Tiada latihan rohani atau kebahagiaan jiwa yang lebih besar daripada hal ini.

( Puisi bahasa Telugu ).

Perwujudan kasih!

Di antara segenap ciptaan Tuhan, kehidupan sebagai manusialah yang paling suci. Daivam manusha ruupena ‘Tuhan menjelma dalam wujud manusia’. Perikemanusiaan itu murni, tak bercela, dan melampaui segala sifat. Kehidupan manusia yang sesuci itu dinodai oleh aneka keinginan buruk dan dengan demikian orang-orang mencemarkan kelahiran-nya sebagai manusia. Jantuunaam nara janma durlabham ‘di antara segala makhluk hidup, kelahiran sebagai manusia itu paling langka’. Tuhan menciptakan segala sesuatu di alam semesta, dari mikrokosmos hingga makrokosmos. Jadi, mengapa yang paling Beliau pentingkan hanya kehidupan manusia? Hanya manusialah mempunyai beberapa kemam-puan tertentu yang tidak dimiliki oleh makhluk hidup lainnya.


Manusia Harus Mengamalkan Nilai-nilai Kemanusiaan

Mengapa Tuhan menciptakan manusia? Engkau harus menyelidiki maknanya yang lebih mendalam. Kehidupan manusia hanya akan memperoleh pemenuhan, bila ia memahami tujuan kelahirannya sebagai manusia. Tubuh manusia ini dianugerahkan untuk mengabdi Tuhan, bukan untuk memenuhi kebutuhan-kebutuhan yang mementingkan diri sendiri. Shariiram aadyam khalu dharma saadhanam ‘tubuh manusia merupakan sarana utama untuk melaksanakan darma’. Tuhan telah menganugerahkan tubuh manusia kepadamu untuk menolong dan melayani sesama makhluk, tetapi engkau telah melupakan tugas utamamu untuk berdarmabakti bagi sesama.

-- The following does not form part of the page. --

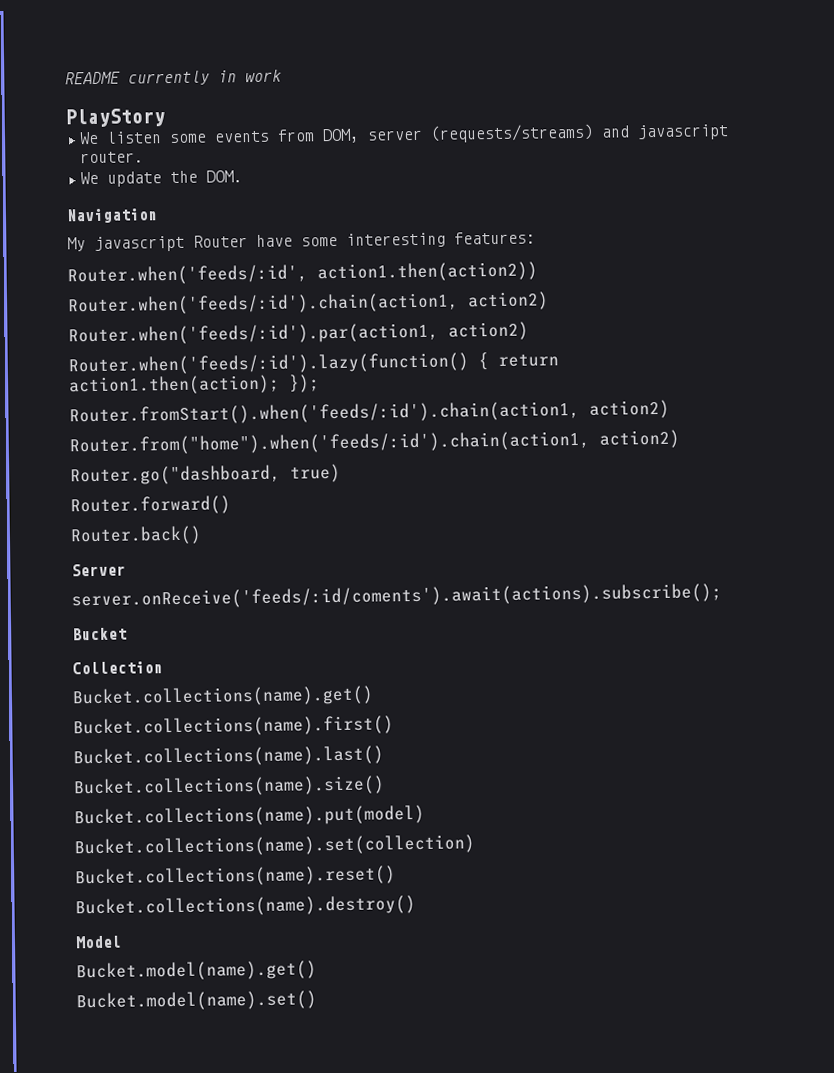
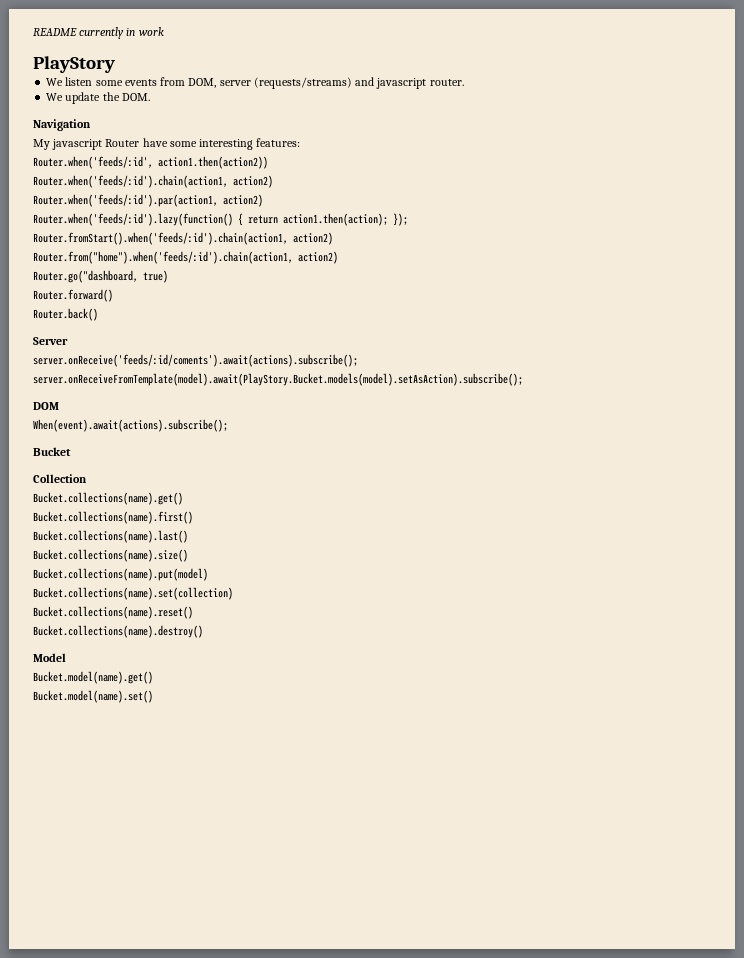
(722, 596) none -> [33,373,523,386] [33,402,59,410] [33,419,228,432] // server.onReceiveFromTemplate(model).await(PlayStory.Bucket.models(model).setAsAction).subscribe(); // DOM // When(event).await(actions).subscribe();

Pada masa kanak-kanak manusia asyik bermain
dan bersenda gurau.
Pada masa muda ia menyerah
pada godaan kenikmatan sensual.
Pada usia setengah baya ia menghabiskan segenap waktunya untuk mengumpulkan harta.
Pada usia lanjut ia bukannya merenungkan Tuhan,
melainkan menempuh hidup dengan rasa tidak puas.
Karena tidak mampu meninggalkan kebiasaan buruknya, tidak memiliki kekuatan dan minat
untuk menempuh jalan pengabdian,
ia terperangkap dalam jerat aksi serta reaksi,
dan akhirnya menemui ajalnya.

( Puisi bahasa Telugu ).


Kehidupan sebagai manusia yang telah dianugerahkan Tuhan dengan penuh kasih dan harapan jangan kausia-siakan seperti itu. Dalam keadaan apa pun engkau harus siap menggunakan segala kesempatan—walaupun yang paling remeh-- untuk membantu dan melayani makhluk lain. Hidup manusia harus dijiwai oleh idealisme. Inilah keunikan kehidupan manusia. Namun, kini manusia menempuh hidupnya seperti margasatwa di hutan. Sedetik pun ia tidak memikirkan apa maksud atau tujuan hidup manusia.

Oh manusia, pikirkan sejenak apakah engkau
benar telah memperoleh kebahagiaan
dengan melupakan Tuhan
dan berusaha keras tiada hentinya
dari pagi hingga petang
mencari nafkah.

( Puisi bahasa Telugu ).

Untuk siapakah engkau hidup? Pahami hal ini, maka engkau akan mengetahui tujuan hidup manusia. Mengapa Tuhan menjelma? Beliau mengejawantah untuk membimbing manusia pada jalan yang benar.

Pada tahun 1899, seratus tahun yang lalu, emas sangat murni. Emas itu sepenuhnya murni dan berkilau cemerlang. Lambat laun logam mulia itu kehilangan nilai dan kecemerlangannya karena hubungannya dengan berbagai logam lain seperti perak, tembaga, dan kuningan. Demikian pula pada saat lahir manusia murni dan suci sepenuhnya, tetapi sementara tumbuh, ia kehilangan nilai-nilai kemanu-siaannya karena aneka keinginan yang berlebihan dan karena pertaliannya dengan kaum kerabatnya. Kelahiran sebagai manusia itu demikian suci sehingga bahkan para dewa pun akan menghormatinya. Kini nilai-nilai kemanusiaan mulai sirna. Manusia harus tetap murni seperti keadaannya pada waktu lahir. ( Pada saat itu Swami menciptakan sebuah uang logam ). Koin ini dibuat pada tahun 1899, tepat 100 tahun yang lalu. Sebagaimana emas kehilangan kemurniannya setelah melewati jangka waktu tertentu, manusia pun telah kehilangan nilai-nilai kemanusiaannya. Aneka keinginan yang berlebih-lebihan menyebabkan merosotnya nilai-nilai kemanusiaan.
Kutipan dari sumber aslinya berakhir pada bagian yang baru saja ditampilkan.